Simple diagram showing three dimensions: scheduling layer, infrastructure layer, and asset/lineage layer with associated companies for each

Lean Data Automation: A Principal Components Approach

Plus: A nimble, composable example with Github Actions, Hamilton, and Runhouse

Donny Greenberg

CEO @ 🏃‍♀️Runhouse🏠

Elijah ben Izzy

CTO @ DAGWorks

June 11, 2024

TL;DR
Unbundling Orchestration for Parts
Why Revisit Orchestration?
Case in Point - Github Actions is a Scheduler!
Defining Our Scraping and Embedding Job
Conclusion

This post was written in collaboration with DAGWorks. They posted it here.

TL;DR

Our goal is to break data orchestration into its principal components, and show the advantages of first-principles thinking about architecting and operationalizing data automation. Rather than thinking “orchestrator-first” (what tasks and workflows should I run to produce the data I need), we propose focusing on the assets your system produces, the schedule on which they must be produced, and the infrastructure needed to produce them, and the “workflows” click together naturally and modularly on their own. We will talk a bit about the current way data teams work with orchestration, propose a mental model for navigating the tooling landscape, and walk through an example.

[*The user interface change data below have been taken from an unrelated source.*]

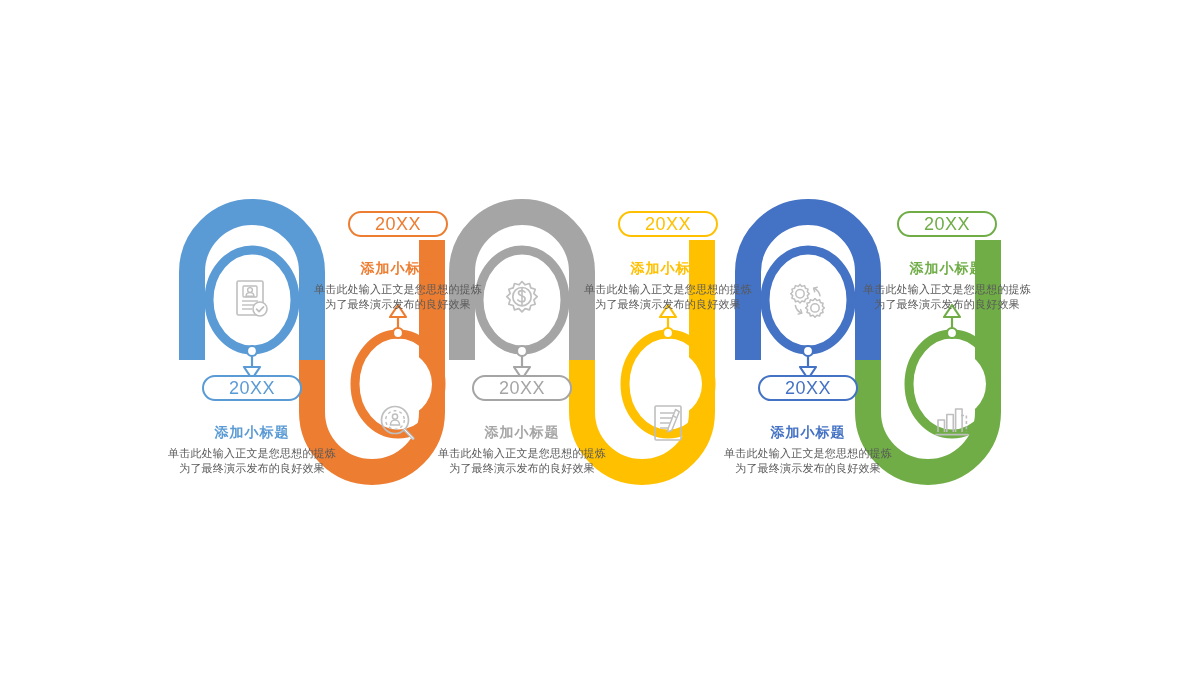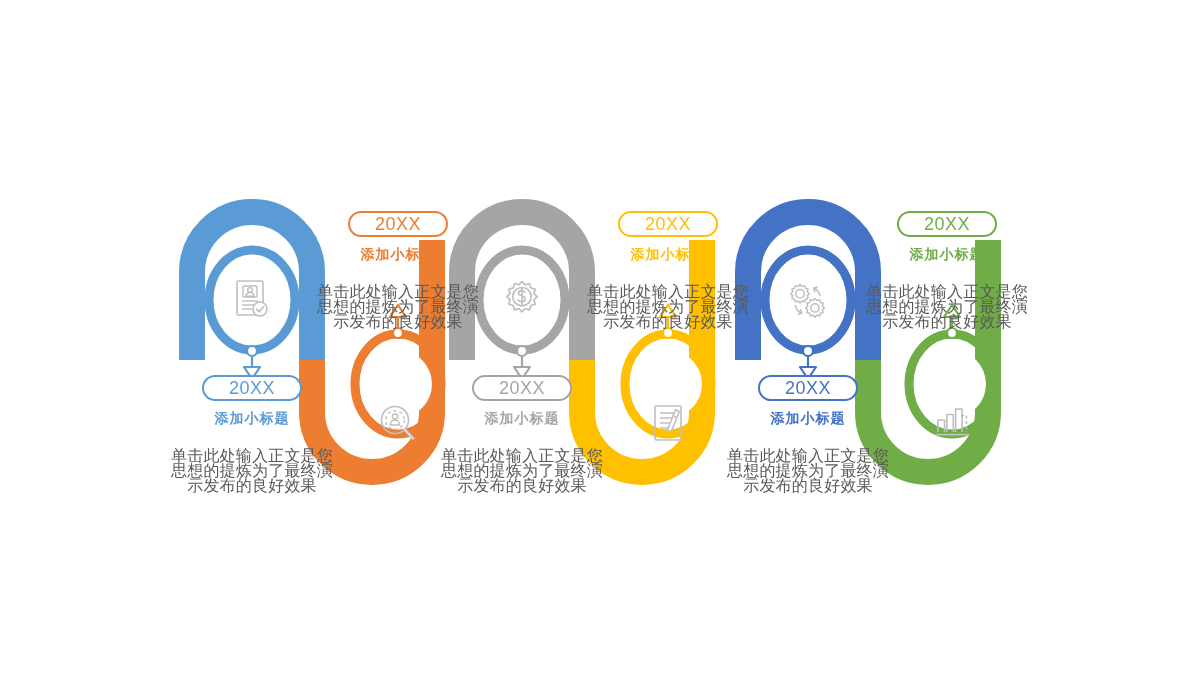--- a/index.html
+++ b/index.html
@@ -20,7 +20,7 @@
     background:#fff;
   }
   .subtitle{
-    font-size:14px;font-weight:bold;margin-top:9px;letter-spacing:1px;
+    font-size:14px;font-weight:bold;margin-top:23px;letter-spacing:1px;
   }
   .body{
     font-size:16px;line-height:15px;color:#595959;margin-top:20px;

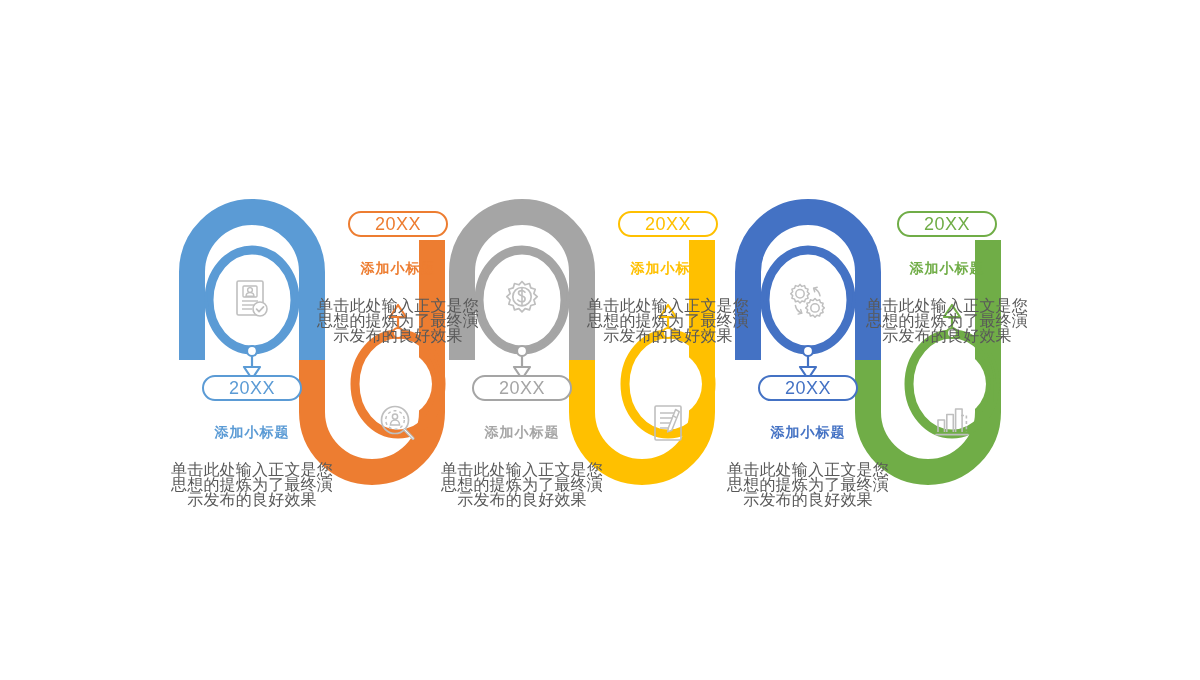--- a/index.html
+++ b/index.html
@@ -23,7 +23,7 @@
     font-size:14px;font-weight:bold;margin-top:23px;letter-spacing:1px;
   }
   .body{
-    font-size:16px;line-height:15px;color:#595959;margin-top:20px;
+    font-size:11px;line-height:15px;color:#595959;margin-top:4px;
     letter-spacing:.2px;
   }
 </style>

This post is aimed towards AI/ML engineers, data engineers, and data scientists at organizations of any size. We particularly wrote it for those who want to start their stack off with a lean and extensible approach, or whose over-reliance on orchestration has slowed down iteration speed.

Unbundling Orchestration for Parts

Data teams have traditionally relied on orchestrators for three value drivers – we break them into layers of the stack:

Scheduling Jobs – The Cron Layer

Managing a swarm of recurring workflows with interdependencies at varying cadences is a hard problem. Data pipeline failure can often be an enterprise-level concern that requires awareness of downstream impacts and appropriate reactions. Orchestrators provide a control plane to manage the “data heartbeat” of a business. Good ones enable interventions (retry, manual parameter adjustment, fallback, etc…) when error conditions are met.

Creating Data – The Asset Layer

The workflows above exist solely for the purpose of creating data assets. Historically, orchestrators just made sure some code ran to produce some data. Data catalogs then sprang up to capture and track the data that code produced to try to make sense of how things connected. More recently, some orchestrators (e.g. Dagster, dbt, Prefect, Flyte) have vertically integrated, adding features to record these assets (or associated metadata) and thus provide a data lineage system. By coupling your code and logic to an orchestrator, you can often automatically populate a catalog of some of the assets/metadata you care about.

A good asset layer gives insight into both materialized (intentionally saved to a database) and transient (non-materialized) assets – giving you a finer-grained view of the data you produced and code you ran. For example you should be able to capture feature transforms, metrics definitions, and transformed datasets. It can also facilitate caching, ensuring that you don’t waste time and compute on producing the same assets when a job fails or two run in sequence.

Running Code – The Infrastructure Layer

Orchestrators also handle dispatching tasks in a workflow to execute on their required infrastructure, often as pods in Kubernetes. The AI world, in particular, has grown extremely reliant on orchestrators to match stages of offline workflows to their required heterogeneous compute, ensuring that resources are only allocated while they’re in use. Due to the costliness of GPUs, this can be essential to a justifiable ROI for data investments. Workflows (and even tasks themselves) can often be extremely varied – some (E.G. model training jobs) will need large GPU access whereas others may need significant CPU/RAM (or just a small machine to make a simple API call…).

A common strategy for handling this is leveraging inter-task boundaries to manage compute – ensuring that the execution structure is coupled to the compute required for each task so as little possible is wasted.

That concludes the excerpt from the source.